### Source data:

== Segment start ==

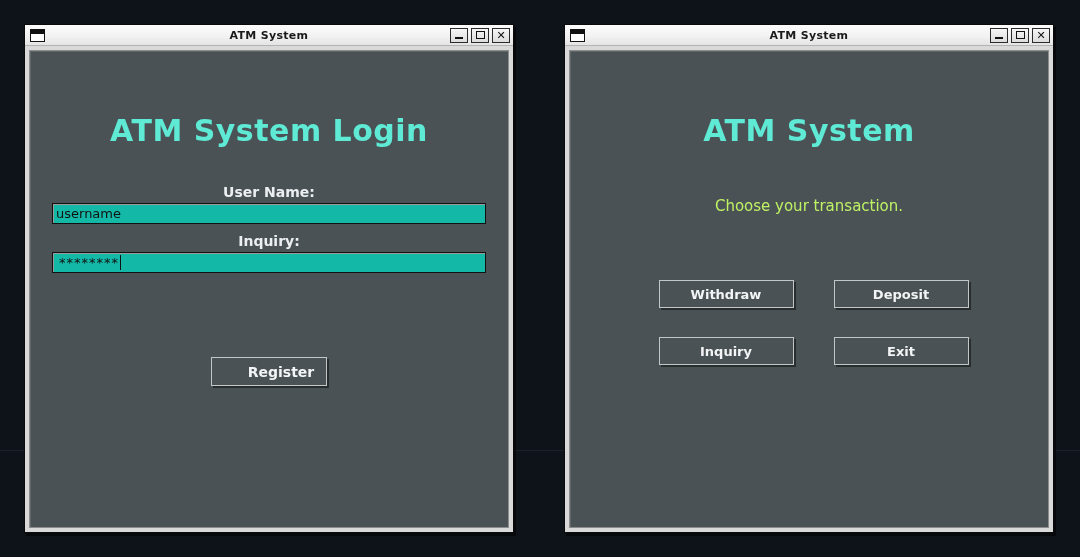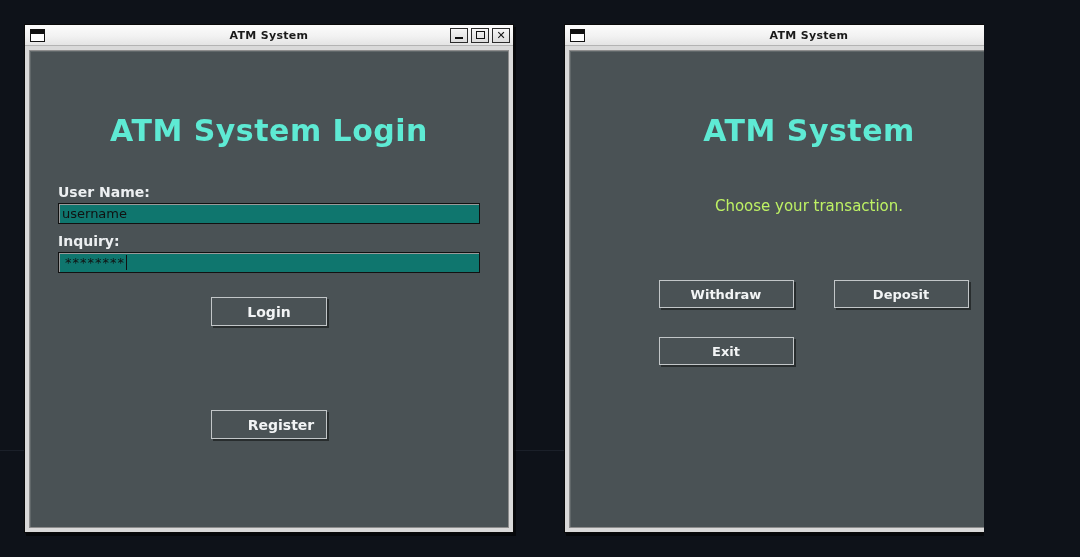"ATM System" #screen { width: 984px -> 1080px }
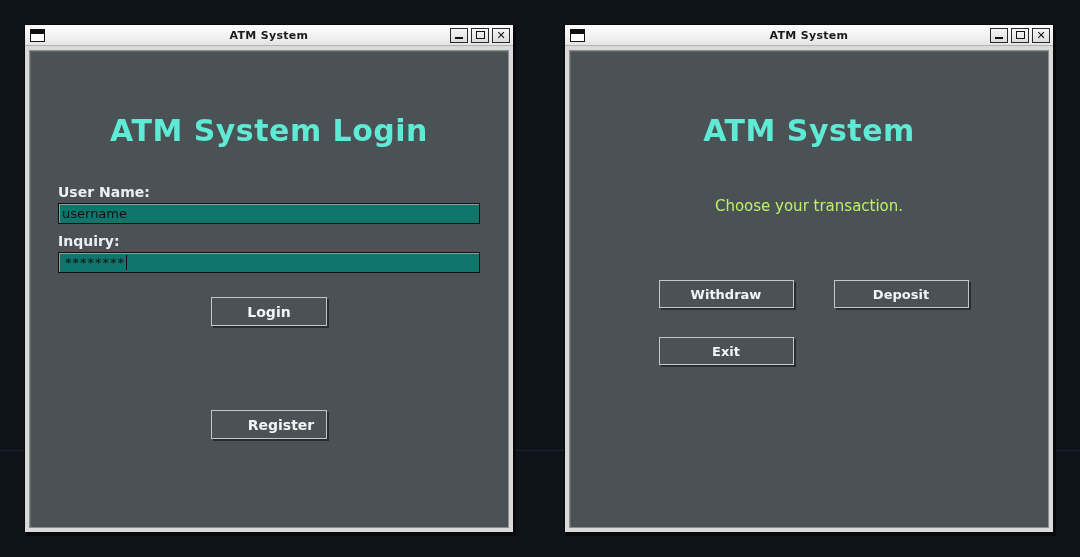"User Name:" .login-body { padding: 0 28px -> 0 22px; text-align: none -> center }
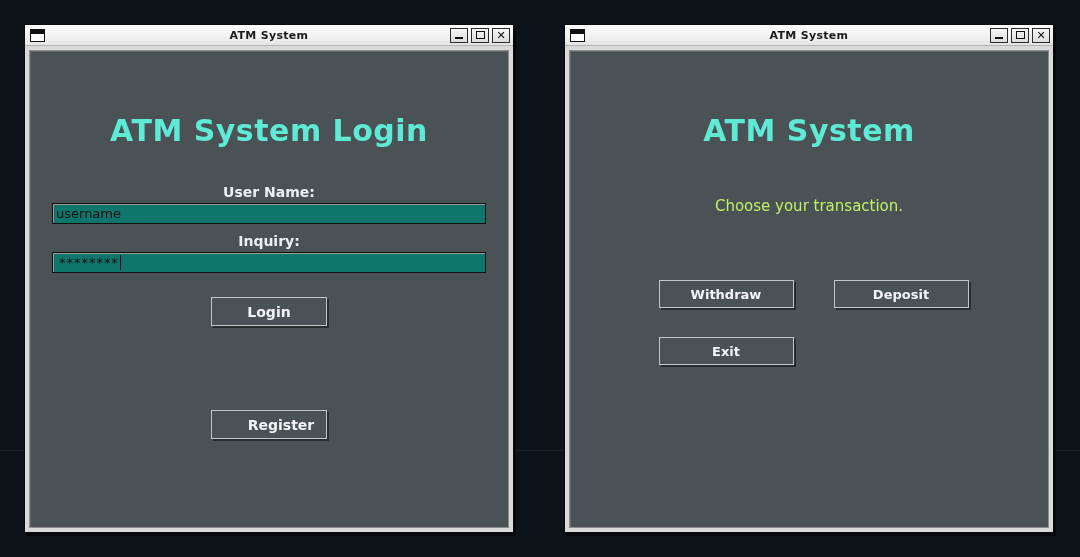"username" .text-input { background: #0f766e -> #14b8a6 }
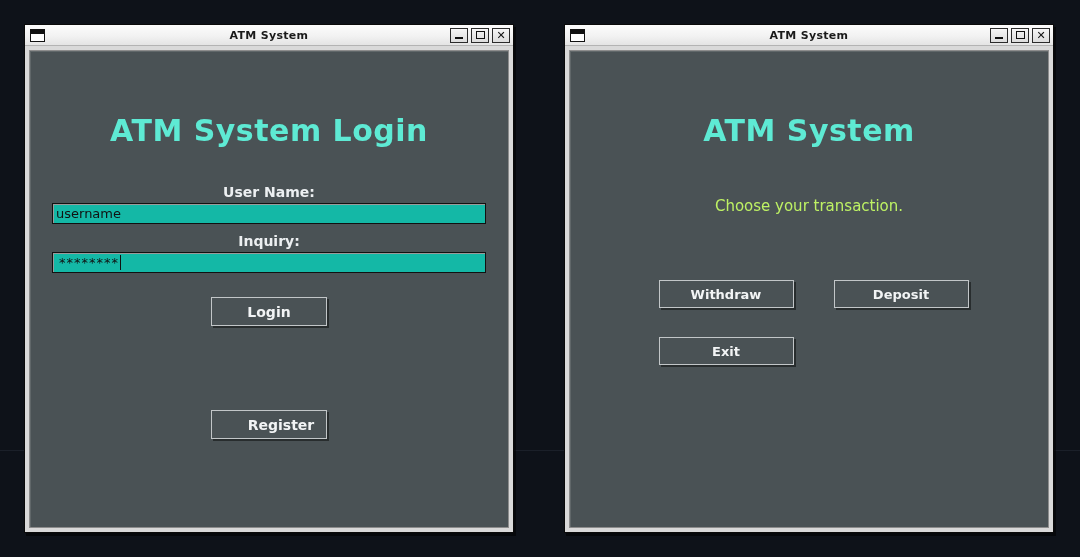"Login" div { html: <div> <div>Login</div> </div> -> none }
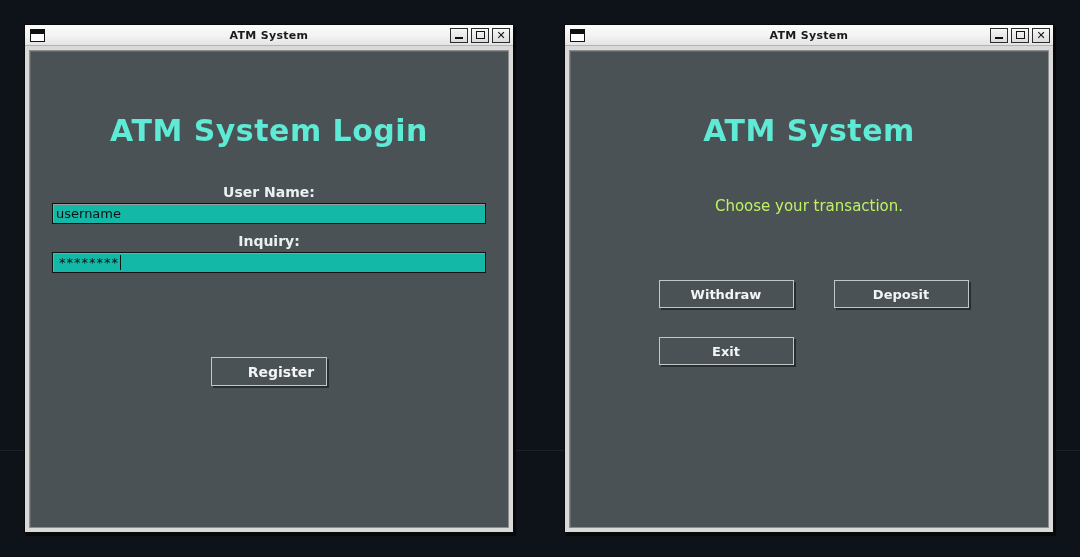"Inquiry" div.btn { html: none -> <div>Inquiry</div> }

== Segment end ==

### Problem to solve:
The data should be printed again unchanged; leave its pictures out.

### Written answer:
"ATM System" #screen { width: 984px -> 1080px }
"User Name:" .login-body { padding: 0 28px -> 0 22px; text-align: none -> center }
"username" .text-input { background: #0f766e -> #14b8a6 }
"Login" div { html: <div> <div>Login</div> </div> -> none }
"Inquiry" div.btn { html: none -> <div>Inquiry</div> }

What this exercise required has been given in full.